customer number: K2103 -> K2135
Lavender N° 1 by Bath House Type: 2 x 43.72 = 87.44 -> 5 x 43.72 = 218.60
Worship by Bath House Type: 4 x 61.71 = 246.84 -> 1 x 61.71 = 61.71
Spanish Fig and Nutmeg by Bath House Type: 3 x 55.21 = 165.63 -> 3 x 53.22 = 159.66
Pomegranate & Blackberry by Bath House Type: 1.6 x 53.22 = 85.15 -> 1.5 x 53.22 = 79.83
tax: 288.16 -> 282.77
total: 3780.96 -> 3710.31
------------------------------------------------
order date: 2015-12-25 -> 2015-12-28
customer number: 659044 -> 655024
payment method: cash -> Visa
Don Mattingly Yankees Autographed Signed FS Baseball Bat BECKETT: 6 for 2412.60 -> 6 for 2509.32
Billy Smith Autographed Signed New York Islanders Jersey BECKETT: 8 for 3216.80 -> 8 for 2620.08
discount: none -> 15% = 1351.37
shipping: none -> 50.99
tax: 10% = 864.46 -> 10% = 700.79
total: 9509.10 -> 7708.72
------------------------------------------------
▶ **What to produce**: Beginning with the line holding "customer number: K2103 -> K2135" and ending with the line holding "total: 3780.96 -> 3710.31", write out the stretch of material above exactly; add no further lines.

▶ **Exercise solution**:
customer number: K2103 -> K2135
Lavender N° 1 by Bath House Type: 2 x 43.72 = 87.44 -> 5 x 43.72 = 218.60
Worship by Bath House Type: 4 x 61.71 = 246.84 -> 1 x 61.71 = 61.71
Spanish Fig and Nutmeg by Bath House Type: 3 x 55.21 = 165.63 -> 3 x 53.22 = 159.66
Pomegranate & Blackberry by Bath House Type: 1.6 x 53.22 = 85.15 -> 1.5 x 53.22 = 79.83
tax: 288.16 -> 282.77
total: 3780.96 -> 3710.31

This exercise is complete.